Package Role Rationale
pika RabbitMQ client Low-level AMQP 0-9-1 client; explicit about channels, acks, and prefetch — no magic, easy to reason about at-least-once semantics.
pydantic 2 Message models Validates inbound payloads against the shared JSON Schema contracts. Rejects malformed messages at the edge.
pydantic-settings Config RABBITMQ_* / app env vars parsed and typed on startup — fails fast on misconfiguration.
numpy 2 + scipy 1.14+ Numerical core Workflow computations (histograms, metrics) live in workflows/.
azure-monitor-opentelemetry Telemetry Same App Insights sink as the .NET API — preserves correlation across the MQ boundary.
opentelemetry-instrumentation-pika Trace propagation Extracts the traceparent header from AMQP properties so a single run shows up as one distributed trace spanning API → broker → engine → broker → API.

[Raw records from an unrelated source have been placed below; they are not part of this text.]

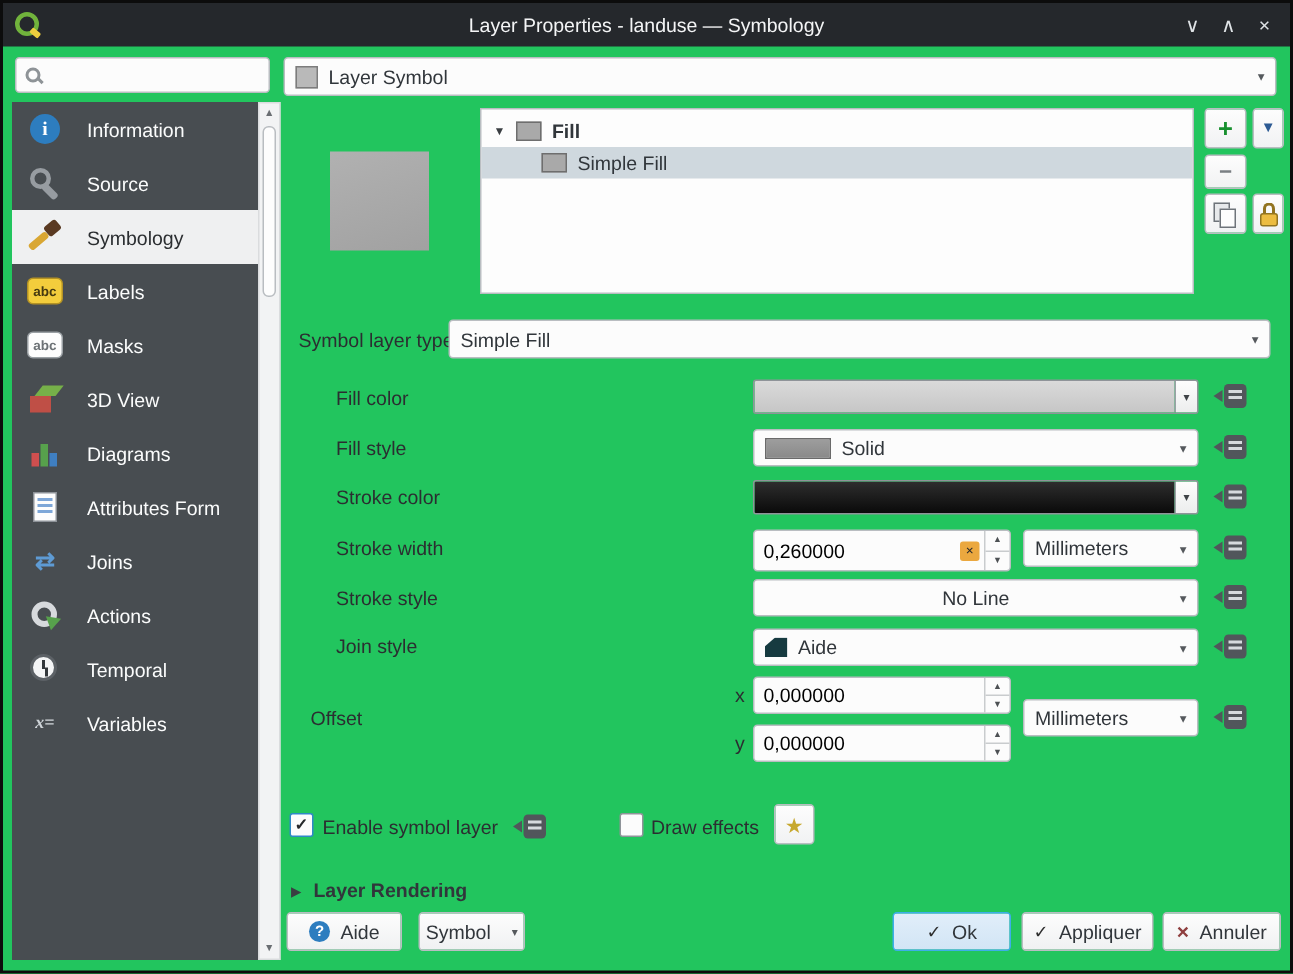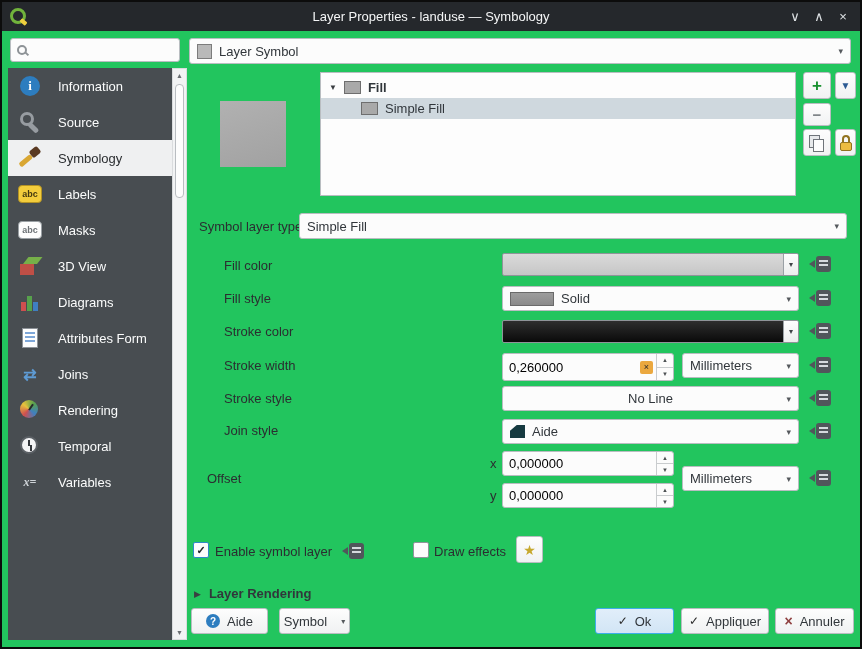--- a/index.html
+++ b/index.html
@@ -223,6 +223,10 @@
         <span>Joins</span>
       </div>
     <div class="side-item">
+        <span class="ic ic-actions"></span>
+        <span>Actions</span>
+      </div>
+    <div class="side-item">
         <span class="ic ic-rendering"></span>
         <span>Rendering</span>
       </div>

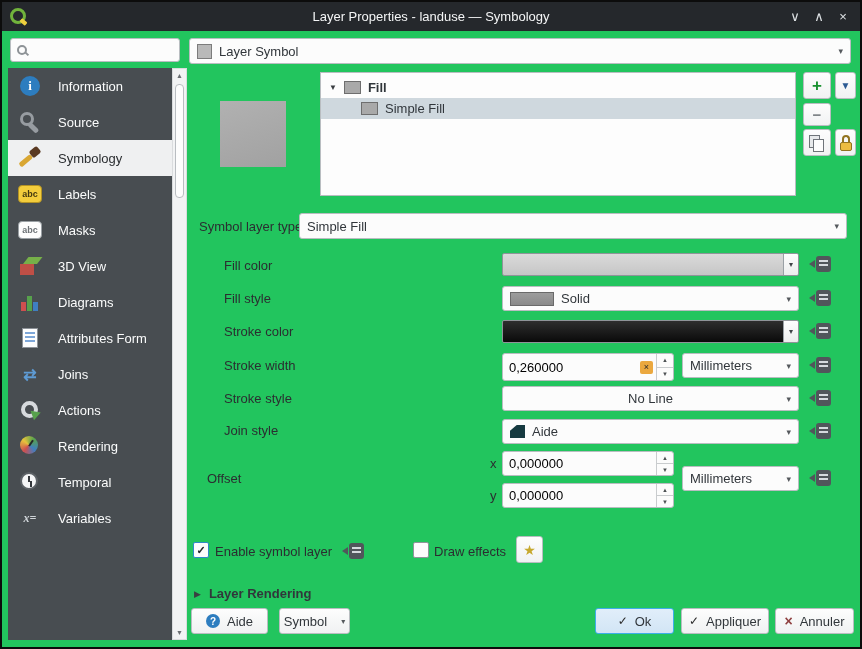--- a/index.html
+++ b/index.html
@@ -227,10 +227,6 @@
         <span>Actions</span>
       </div>
     <div class="side-item">
-        <span class="ic ic-rendering"></span>
-        <span>Rendering</span>
-      </div>
-    <div class="side-item">
         <span class="ic ic-temporal"></span>
         <span>Temporal</span>
       </div>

Dev-only: pytest + pytest-cov for tests, ruff for lint, pyright (standard mode) for types.

Architectural Patterns

  • Topology-first wiring. topology.py declares exchanges, queues, routing keys, and DLQ bindings in one place; main.py constructs the runtime from it. Adding a new message type is a localized edit, not a scavenger hunt.
  • Consumer / workflow / producer split.
    • consumers/ — pika plumbing (ack, nack, retry, DLQ).
    • workflows/ — pure functions over validated Pydantic models. Easy to unit-test without a broker.
    • producers/ — outbound publish helpers that stamp messageId, correlationId, occurredAtUtc.
  • Pydantic-validated contracts. models/messages.py mirrors /schemas/*.json (JSON Schema Draft 2020-12). Schemas in the repo are the source of truth; Python models are kept in lockstep.
  • Standard typing mode, not strict. pyright runs in standard mode — scientific libraries don't always have clean stubs, so strict mode produces more noise than signal.
  • Python 3.11+ typing syntax. list[T], dict[K, V], and PEP 604 unions (X | None) are used directly. Do not add from __future__ import annotations.

Project Structure

Path Purpose
src/data_engine/main.py Entry point — constructs the consumer loop from topology.py
src/data_engine/topology.py Exchange / queue / routing-key declarations
src/data_engine/config.py pydantic-settings configuration object
src/data_engine/consumers/ pika consumers (e.g. model_run_consumer.py)
src/data_engine/producers/ Outbound publish helpers (e.g. model_run_producer.py)
src/data_engine/workflows/ Pure computation (e.g. model_metrics.py)
src/data_engine/models/ Pydantic message models

Running Locally

The engine requires RabbitMQ — run the full stack via ../deploy/README.md. For isolated iteration:

cd data-engine
python -m venv .venv && source .venv/bin/activate
pip install -e ".[dev]"
RABBITMQ_HOST=localhost python -m data_engine.main

Testing

cd data-engine && pytest

Tests under tests/ target the workflows/ layer directly without a broker. Consumer-level contract tests are covered by the API's Testcontainers integration suite.

Gotchas

  • Prefetch matters. pika consumers set a bounded prefetch so a single slow run doesn't starve the other queues. Don't raise it without thinking about DLQ behavior.
  • At-least-once, not exactly-once. Workflows must be idempotent with respect to messageId / correlationId. The API side reconciles by run ID.
  • Azure Monitor exporter needs APPLICATIONINSIGHTS_CONNECTION_STRING. Absent in local dev — the engine falls back to stdout logging.